Exercise description: Could you please write out each line of the records exactly, minus the pictures?

▬▬▬

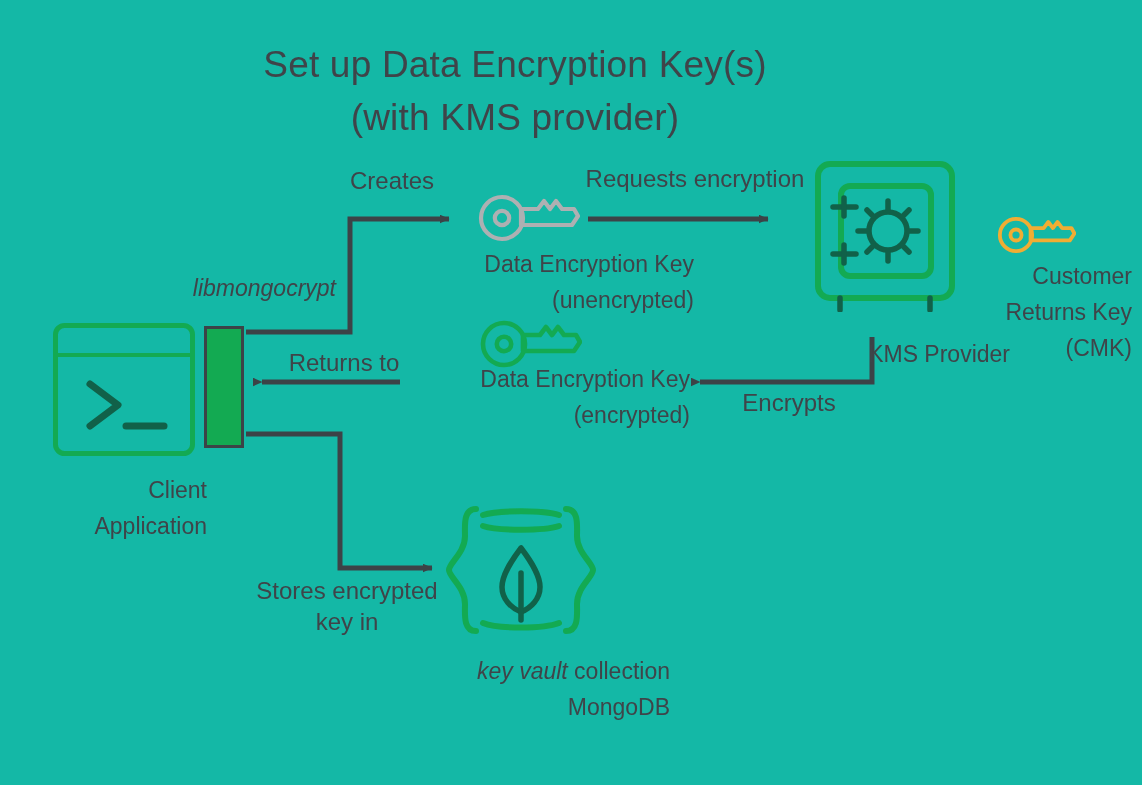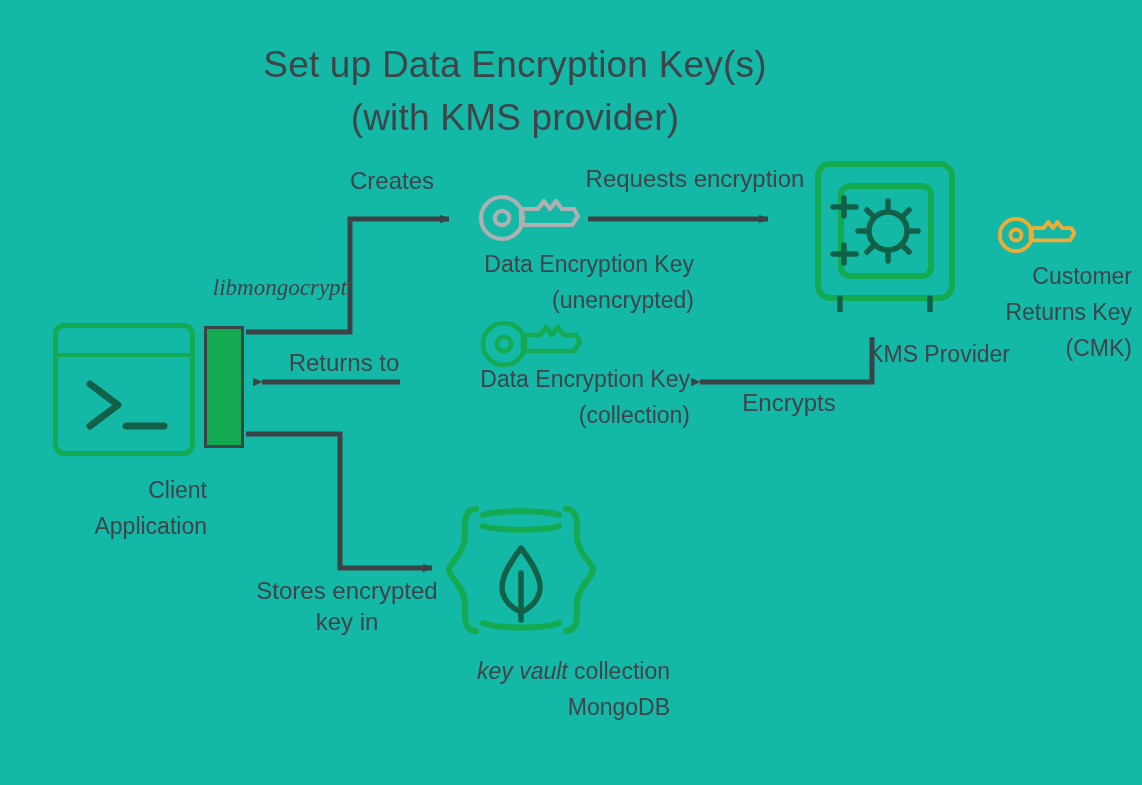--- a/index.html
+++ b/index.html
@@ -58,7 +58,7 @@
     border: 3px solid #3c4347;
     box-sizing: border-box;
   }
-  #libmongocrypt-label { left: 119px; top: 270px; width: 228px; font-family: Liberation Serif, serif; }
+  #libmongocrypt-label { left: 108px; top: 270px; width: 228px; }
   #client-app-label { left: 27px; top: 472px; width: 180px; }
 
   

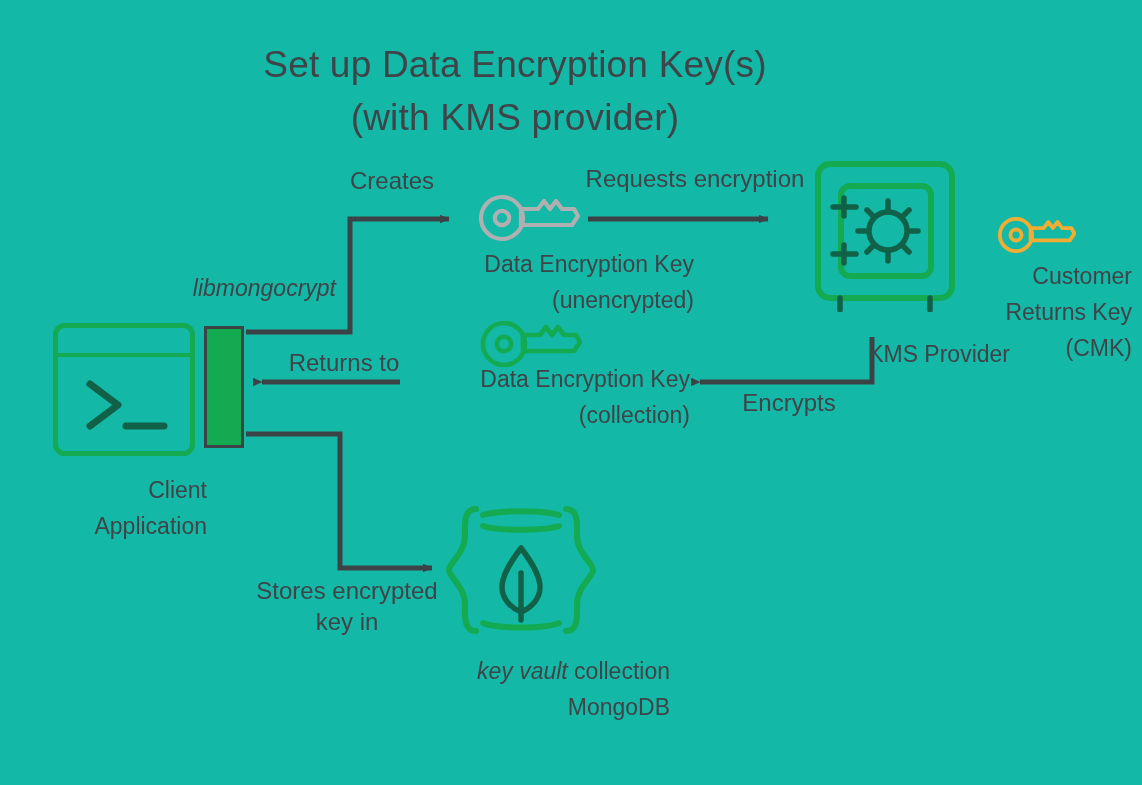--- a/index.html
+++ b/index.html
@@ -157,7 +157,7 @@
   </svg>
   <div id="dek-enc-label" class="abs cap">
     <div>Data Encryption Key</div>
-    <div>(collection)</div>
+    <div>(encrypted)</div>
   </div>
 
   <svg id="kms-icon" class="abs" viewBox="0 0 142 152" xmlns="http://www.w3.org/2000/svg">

▬▬▬

Finished exercise:
--- a/index.html
+++ b/index.html
@@ -58,7 +58,7 @@
     border: 3px solid #3c4347;
     box-sizing: border-box;
   }
-  #libmongocrypt-label { left: 119px; top: 270px; width: 228px; font-family: Liberation Serif, serif; }
+  #libmongocrypt-label { left: 108px; top: 270px; width: 228px; }
   #client-app-label { left: 27px; top: 472px; width: 180px; }
 
   

--- a/index.html
+++ b/index.html
@@ -157,7 +157,7 @@
   </svg>
   <div id="dek-enc-label" class="abs cap">
     <div>Data Encryption Key</div>
-    <div>(collection)</div>
+    <div>(encrypted)</div>
   </div>
 
   <svg id="kms-icon" class="abs" viewBox="0 0 142 152" xmlns="http://www.w3.org/2000/svg">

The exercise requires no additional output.